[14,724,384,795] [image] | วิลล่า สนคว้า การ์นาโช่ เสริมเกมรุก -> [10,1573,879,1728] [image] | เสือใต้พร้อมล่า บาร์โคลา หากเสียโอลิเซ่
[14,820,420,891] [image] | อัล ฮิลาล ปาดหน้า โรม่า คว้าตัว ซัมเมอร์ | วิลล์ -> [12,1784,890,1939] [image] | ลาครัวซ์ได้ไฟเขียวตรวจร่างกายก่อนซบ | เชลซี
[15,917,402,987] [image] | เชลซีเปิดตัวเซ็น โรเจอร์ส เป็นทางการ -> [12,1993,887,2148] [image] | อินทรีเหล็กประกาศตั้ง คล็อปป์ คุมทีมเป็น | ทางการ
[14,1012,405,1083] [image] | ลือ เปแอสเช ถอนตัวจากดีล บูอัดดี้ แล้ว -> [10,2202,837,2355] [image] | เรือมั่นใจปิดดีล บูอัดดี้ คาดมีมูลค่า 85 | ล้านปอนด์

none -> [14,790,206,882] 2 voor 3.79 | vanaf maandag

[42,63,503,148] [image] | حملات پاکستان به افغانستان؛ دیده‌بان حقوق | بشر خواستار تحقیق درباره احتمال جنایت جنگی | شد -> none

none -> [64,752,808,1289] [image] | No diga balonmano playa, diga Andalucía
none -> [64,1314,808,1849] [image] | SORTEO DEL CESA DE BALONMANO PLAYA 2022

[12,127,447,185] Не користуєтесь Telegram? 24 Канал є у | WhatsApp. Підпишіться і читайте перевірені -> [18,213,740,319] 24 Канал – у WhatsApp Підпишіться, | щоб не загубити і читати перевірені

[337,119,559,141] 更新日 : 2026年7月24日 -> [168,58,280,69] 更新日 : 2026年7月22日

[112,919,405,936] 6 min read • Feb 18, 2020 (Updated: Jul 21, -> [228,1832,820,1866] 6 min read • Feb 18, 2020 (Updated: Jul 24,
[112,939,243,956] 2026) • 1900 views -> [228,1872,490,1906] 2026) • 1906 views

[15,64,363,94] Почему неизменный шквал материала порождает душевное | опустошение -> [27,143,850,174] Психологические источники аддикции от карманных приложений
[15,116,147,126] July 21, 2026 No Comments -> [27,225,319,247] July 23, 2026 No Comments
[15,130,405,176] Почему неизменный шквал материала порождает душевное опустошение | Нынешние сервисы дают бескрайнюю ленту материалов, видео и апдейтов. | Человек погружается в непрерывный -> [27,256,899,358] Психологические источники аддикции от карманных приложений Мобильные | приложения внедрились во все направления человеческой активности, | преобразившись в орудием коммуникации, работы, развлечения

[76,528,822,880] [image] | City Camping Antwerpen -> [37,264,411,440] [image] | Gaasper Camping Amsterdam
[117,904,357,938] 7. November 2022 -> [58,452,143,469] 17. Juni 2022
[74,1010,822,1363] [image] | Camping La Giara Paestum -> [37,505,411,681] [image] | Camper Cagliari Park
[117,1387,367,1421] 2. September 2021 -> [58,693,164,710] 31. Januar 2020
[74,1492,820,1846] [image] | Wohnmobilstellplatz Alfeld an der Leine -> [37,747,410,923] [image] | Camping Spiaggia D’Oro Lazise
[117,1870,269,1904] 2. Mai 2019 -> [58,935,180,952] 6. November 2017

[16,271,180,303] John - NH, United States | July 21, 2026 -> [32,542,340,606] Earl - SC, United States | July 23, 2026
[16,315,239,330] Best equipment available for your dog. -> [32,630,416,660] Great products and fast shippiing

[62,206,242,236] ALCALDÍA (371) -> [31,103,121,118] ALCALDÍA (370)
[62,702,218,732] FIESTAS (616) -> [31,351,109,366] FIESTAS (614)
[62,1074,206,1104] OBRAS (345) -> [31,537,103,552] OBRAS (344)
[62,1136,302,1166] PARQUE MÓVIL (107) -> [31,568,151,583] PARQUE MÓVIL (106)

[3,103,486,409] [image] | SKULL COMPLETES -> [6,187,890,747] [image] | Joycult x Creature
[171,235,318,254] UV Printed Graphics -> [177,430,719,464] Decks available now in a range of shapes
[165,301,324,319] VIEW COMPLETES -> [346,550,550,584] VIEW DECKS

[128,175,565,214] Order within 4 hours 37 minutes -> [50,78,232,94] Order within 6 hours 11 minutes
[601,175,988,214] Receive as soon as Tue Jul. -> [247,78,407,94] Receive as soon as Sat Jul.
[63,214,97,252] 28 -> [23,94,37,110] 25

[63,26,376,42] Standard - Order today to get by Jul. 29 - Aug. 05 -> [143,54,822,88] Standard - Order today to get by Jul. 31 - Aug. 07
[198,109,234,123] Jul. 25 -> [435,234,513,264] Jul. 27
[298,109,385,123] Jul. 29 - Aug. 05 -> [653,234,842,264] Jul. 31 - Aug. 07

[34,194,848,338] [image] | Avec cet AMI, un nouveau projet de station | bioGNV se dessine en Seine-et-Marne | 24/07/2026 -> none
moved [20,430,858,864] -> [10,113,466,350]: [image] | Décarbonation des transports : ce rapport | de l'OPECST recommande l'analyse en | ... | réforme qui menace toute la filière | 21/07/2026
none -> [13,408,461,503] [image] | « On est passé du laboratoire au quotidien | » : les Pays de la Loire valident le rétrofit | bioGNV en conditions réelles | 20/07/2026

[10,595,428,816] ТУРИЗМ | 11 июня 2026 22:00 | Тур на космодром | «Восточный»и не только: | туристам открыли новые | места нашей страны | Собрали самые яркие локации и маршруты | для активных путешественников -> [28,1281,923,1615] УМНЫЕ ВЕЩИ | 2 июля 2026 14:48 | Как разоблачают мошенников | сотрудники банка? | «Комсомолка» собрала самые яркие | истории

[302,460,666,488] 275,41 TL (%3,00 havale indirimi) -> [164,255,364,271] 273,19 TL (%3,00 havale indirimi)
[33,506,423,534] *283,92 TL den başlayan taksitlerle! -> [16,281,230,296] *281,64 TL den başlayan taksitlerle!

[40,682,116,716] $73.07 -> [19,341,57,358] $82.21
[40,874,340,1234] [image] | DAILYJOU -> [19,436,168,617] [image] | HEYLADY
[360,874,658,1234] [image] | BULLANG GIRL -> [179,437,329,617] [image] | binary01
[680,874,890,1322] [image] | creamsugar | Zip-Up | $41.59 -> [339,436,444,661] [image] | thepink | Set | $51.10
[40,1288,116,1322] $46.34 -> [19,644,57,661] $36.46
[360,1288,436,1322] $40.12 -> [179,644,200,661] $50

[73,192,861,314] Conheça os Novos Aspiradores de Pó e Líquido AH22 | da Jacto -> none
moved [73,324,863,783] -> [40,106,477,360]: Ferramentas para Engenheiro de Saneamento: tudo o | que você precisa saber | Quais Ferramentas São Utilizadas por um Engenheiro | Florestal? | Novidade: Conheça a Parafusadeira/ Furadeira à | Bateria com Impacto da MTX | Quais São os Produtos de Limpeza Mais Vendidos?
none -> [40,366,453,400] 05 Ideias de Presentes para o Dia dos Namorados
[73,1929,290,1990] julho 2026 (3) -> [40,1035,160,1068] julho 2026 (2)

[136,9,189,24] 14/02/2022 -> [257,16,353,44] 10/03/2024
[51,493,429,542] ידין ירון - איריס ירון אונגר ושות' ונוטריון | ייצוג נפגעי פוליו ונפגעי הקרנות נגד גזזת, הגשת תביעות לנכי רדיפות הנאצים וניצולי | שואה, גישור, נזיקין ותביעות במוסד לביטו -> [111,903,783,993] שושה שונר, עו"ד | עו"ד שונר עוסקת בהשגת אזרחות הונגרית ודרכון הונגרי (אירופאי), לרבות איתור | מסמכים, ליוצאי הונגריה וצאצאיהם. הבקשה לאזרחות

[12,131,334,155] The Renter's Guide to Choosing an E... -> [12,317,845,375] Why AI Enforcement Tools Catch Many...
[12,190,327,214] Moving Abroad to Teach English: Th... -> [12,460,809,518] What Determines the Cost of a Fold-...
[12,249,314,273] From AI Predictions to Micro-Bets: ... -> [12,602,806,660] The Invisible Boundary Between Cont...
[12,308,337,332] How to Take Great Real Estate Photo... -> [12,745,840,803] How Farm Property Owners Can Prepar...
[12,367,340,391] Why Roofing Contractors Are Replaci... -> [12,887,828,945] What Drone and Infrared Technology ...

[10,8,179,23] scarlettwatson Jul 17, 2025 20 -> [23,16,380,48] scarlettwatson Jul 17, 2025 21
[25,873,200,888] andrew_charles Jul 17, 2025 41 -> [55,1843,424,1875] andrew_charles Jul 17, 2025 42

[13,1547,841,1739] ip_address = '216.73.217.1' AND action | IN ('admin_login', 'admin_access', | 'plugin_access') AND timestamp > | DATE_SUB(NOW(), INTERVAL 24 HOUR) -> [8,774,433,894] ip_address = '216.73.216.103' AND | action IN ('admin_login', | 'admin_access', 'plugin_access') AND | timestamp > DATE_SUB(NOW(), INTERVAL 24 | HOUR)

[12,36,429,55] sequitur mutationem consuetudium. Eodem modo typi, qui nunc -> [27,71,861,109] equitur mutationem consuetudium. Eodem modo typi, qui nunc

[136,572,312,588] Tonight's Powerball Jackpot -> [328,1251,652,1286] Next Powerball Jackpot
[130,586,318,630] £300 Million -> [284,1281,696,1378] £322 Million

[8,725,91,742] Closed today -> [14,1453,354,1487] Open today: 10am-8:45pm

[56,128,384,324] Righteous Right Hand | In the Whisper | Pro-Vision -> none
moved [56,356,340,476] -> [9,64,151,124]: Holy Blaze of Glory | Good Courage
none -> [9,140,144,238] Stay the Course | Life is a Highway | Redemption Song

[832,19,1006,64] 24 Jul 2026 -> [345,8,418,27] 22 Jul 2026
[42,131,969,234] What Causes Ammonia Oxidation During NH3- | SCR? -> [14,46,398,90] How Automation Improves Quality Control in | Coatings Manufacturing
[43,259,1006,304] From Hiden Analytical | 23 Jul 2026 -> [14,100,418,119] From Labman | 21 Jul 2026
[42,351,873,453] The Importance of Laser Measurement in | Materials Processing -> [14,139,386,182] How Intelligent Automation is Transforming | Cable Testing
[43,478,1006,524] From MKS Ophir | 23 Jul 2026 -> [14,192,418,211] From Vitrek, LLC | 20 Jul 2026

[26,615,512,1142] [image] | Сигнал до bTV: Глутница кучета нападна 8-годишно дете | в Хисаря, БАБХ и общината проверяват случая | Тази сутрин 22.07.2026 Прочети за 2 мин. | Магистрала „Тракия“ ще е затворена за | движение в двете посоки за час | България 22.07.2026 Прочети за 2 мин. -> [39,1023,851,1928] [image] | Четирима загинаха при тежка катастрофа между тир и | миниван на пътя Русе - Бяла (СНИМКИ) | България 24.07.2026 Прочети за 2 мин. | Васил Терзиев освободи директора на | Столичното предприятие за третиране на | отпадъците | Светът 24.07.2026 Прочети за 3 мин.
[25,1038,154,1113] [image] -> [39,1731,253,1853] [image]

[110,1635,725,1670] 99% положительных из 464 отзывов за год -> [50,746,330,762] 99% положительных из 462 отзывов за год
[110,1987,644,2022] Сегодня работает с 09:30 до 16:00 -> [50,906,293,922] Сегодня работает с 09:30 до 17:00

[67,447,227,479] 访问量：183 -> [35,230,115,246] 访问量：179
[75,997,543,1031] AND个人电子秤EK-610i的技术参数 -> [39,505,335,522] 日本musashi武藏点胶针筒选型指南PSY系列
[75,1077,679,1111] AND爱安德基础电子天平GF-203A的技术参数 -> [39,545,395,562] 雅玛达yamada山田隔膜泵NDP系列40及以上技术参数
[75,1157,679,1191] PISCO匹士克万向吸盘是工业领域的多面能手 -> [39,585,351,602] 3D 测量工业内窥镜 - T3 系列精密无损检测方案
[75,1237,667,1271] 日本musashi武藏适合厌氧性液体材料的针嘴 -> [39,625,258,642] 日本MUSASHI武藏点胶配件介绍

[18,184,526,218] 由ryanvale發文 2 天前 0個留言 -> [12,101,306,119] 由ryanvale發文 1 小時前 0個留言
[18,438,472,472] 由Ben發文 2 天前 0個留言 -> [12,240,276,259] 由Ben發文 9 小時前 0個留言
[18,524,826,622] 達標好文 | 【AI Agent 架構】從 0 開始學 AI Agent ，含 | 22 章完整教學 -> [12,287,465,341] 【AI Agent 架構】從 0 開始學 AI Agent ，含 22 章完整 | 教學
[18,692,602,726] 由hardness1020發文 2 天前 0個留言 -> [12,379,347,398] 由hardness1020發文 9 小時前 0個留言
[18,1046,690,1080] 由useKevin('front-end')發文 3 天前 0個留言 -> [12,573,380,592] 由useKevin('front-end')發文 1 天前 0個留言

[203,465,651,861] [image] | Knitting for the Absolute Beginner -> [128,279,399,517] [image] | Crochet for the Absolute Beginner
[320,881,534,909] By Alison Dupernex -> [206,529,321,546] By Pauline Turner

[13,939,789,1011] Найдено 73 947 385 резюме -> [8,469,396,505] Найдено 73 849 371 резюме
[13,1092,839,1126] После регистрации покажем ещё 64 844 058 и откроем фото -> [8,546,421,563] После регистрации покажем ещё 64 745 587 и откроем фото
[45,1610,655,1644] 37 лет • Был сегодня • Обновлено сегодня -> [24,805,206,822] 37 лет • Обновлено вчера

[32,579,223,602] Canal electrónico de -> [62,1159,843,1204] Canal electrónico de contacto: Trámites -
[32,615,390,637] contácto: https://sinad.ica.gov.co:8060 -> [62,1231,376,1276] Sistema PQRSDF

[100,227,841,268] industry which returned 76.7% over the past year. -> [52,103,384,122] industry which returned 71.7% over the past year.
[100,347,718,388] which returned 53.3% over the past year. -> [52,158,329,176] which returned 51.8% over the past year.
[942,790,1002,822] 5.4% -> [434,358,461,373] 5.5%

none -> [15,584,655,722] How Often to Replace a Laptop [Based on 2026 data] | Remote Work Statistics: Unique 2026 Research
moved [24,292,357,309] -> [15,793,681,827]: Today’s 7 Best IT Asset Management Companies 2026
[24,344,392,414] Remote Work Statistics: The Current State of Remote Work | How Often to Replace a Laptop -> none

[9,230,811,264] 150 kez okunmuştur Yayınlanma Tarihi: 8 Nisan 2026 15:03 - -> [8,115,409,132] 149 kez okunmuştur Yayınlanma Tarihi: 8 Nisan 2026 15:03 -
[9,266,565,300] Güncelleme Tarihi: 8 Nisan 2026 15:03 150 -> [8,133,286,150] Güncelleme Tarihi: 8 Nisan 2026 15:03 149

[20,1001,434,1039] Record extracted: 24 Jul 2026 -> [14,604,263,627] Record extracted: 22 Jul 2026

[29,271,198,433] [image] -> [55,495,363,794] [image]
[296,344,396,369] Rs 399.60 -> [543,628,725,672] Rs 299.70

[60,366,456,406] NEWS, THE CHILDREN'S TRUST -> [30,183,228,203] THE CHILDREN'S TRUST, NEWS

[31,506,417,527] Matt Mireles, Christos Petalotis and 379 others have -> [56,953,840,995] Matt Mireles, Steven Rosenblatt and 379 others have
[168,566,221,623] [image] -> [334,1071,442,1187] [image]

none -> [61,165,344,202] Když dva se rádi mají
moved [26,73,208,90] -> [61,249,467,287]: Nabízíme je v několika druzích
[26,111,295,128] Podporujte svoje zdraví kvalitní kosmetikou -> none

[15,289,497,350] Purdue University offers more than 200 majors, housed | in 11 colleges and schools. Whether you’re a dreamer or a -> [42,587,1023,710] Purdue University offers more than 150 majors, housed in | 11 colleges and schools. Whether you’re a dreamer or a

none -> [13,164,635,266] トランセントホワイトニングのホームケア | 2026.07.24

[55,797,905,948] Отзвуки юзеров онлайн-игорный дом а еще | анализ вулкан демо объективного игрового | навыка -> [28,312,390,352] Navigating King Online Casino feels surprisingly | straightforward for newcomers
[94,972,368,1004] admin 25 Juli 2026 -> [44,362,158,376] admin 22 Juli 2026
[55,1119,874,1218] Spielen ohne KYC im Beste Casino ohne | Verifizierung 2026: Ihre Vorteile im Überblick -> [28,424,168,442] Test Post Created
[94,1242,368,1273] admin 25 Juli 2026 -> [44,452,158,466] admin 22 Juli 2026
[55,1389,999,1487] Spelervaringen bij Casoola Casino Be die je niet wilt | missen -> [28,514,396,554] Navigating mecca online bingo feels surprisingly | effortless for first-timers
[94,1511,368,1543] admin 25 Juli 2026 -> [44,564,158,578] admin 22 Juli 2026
________________________________________
#### TASK BRIEF
Your task is to transcribe, with no changes, only the lines of the listing above that lie between the line holding "[12,190,327,214] Moving Abroad" and the line holding "[12,249,314,273] From AI", inclusive.

#### OUTPUT
[12,190,327,214] Moving Abroad to Teach English: Th... -> [12,460,809,518] What Determines the Cost of a Fold-...
[12,249,314,273] From AI Predictions to Micro-Bets: ... -> [12,602,806,660] The Invisible Boundary Between Cont...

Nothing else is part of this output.